Setting up Python environment...


# Stage 1. Download data and split into train, validation and test

The dataset can be found [here](https://archive.ics.uci.edu/ml/datasets/sms+spam+collection)

### Download raw data

In [1]:
!wget https://archive.ics.uci.edu/ml/machine-learning-databases/00228/smsspamcollection.zip
!tar -xf smsspamcollection.zip

--2020-12-10 18:51:54--  https://archive.ics.uci.edu/ml/machine-learning-databases/00228/smsspamcollection.zip
Resolving archive.ics.uci.edu (archive.ics.uci.edu)... 128.195.10.252
Connecting to archive.ics.uci.edu (archive.ics.uci.edu)|128.195.10.252|:443... connected.
HTTP request sent, awaiting response... 200 OK
Length: 203415 (199K) [application/x-httpd-php]
Saving to: ‘smsspamcollection.zip.2’


2020-12-10 18:51:56 (271 KB/s) - ‘smsspamcollection.zip.2’ saved [203415/203415]
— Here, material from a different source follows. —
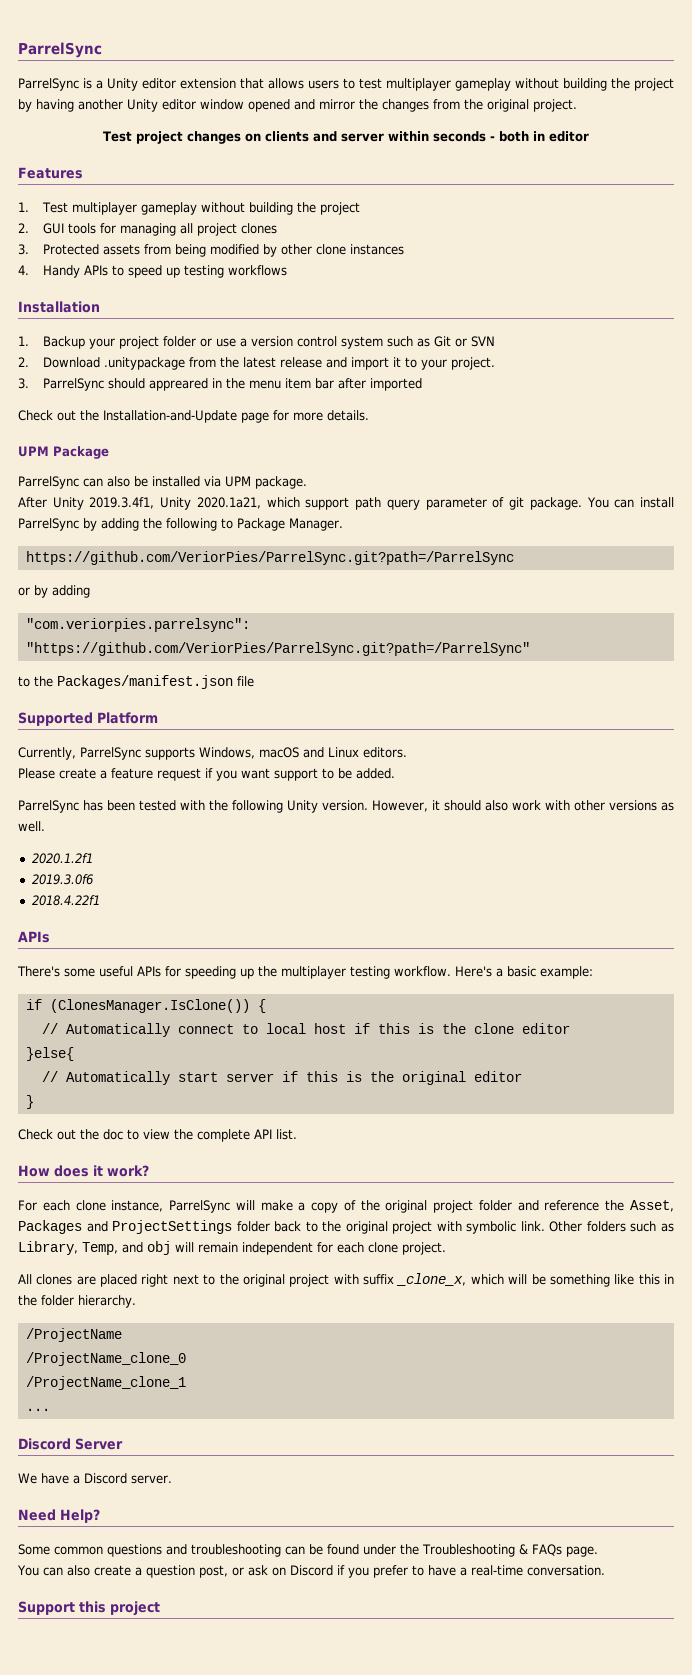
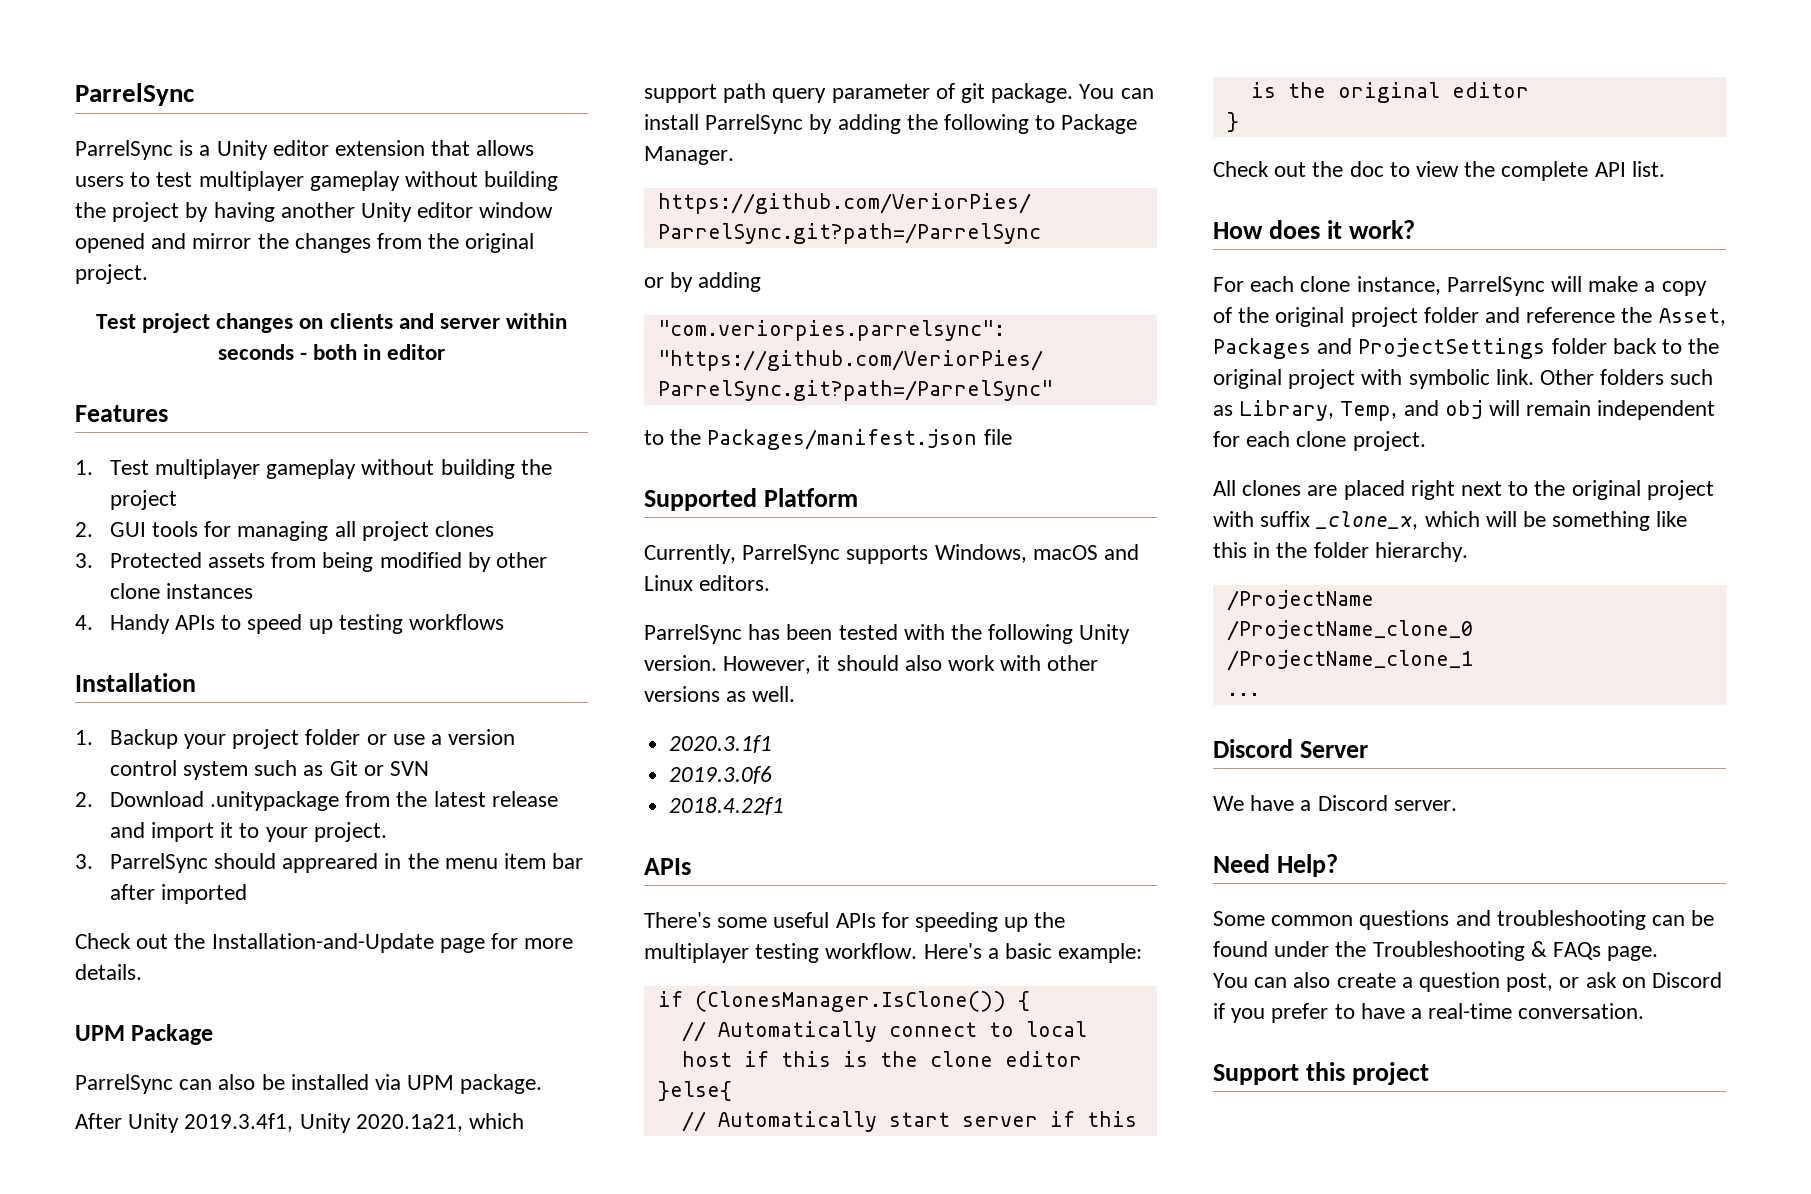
- Please create a feature request if you want support to be added.
- 2020.1.2f1
+ 2020.3.1f1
### Quick data exploration

In [2]:
import pandas as pd

data = pd.read_csv('SMSSpamCollection', sep='\t', header=None)
data.columns = ['label', 'text']

In [3]:
data.head()

Unnamed: 0,label,text
0,ham,"Go until jurong point, crazy.. Available only ..."
1,ham,Ok lar... Joking wif u oni...
2,spam,Free entry in 2 a wkly comp to win FA Cup fina...
3,ham,U dun say so early hor... U c already then say...
4,ham,"Nah I don't think he goes to usf, he lives aro..."


In [4]:
data['label'].value_counts(normalize=True)

ham     0.865937
spam    0.134063
Name: label, dtype: float64

### Add numeric column for the label

In [5]:
IDX_TO_LABEL = {
    0: 'ham',
    1: 'spam',
}

LABEL_TO_IDX = {
    'ham': 0,
    'spam': 1,
}

data['label_int'] = data['label'].apply(lambda x: LABEL_TO_IDX[x])
data.head()

Unnamed: 0,label,text,label_int
0,ham,"Go until jurong point, crazy.. Available only ...",0
1,ham,Ok lar... Joking wif u oni...,0
2,spam,Free entry in 2 a wkly comp to win FA Cup fina...,1
3,ham,U dun say so early hor... U c already then say...,0
4,ham,"Nah I don't think he goes to usf, he lives aro...",0


### Split data into files `train.csv` , `validation.csv`, `test.csv`

In [6]:
from sklearn.model_selection import train_test_split

train_data, test_data = train_test_split(data, test_size=0.20, random_state=123,)
train_data, validation_data = train_test_split(train_data, test_size=0.20, random_state=123)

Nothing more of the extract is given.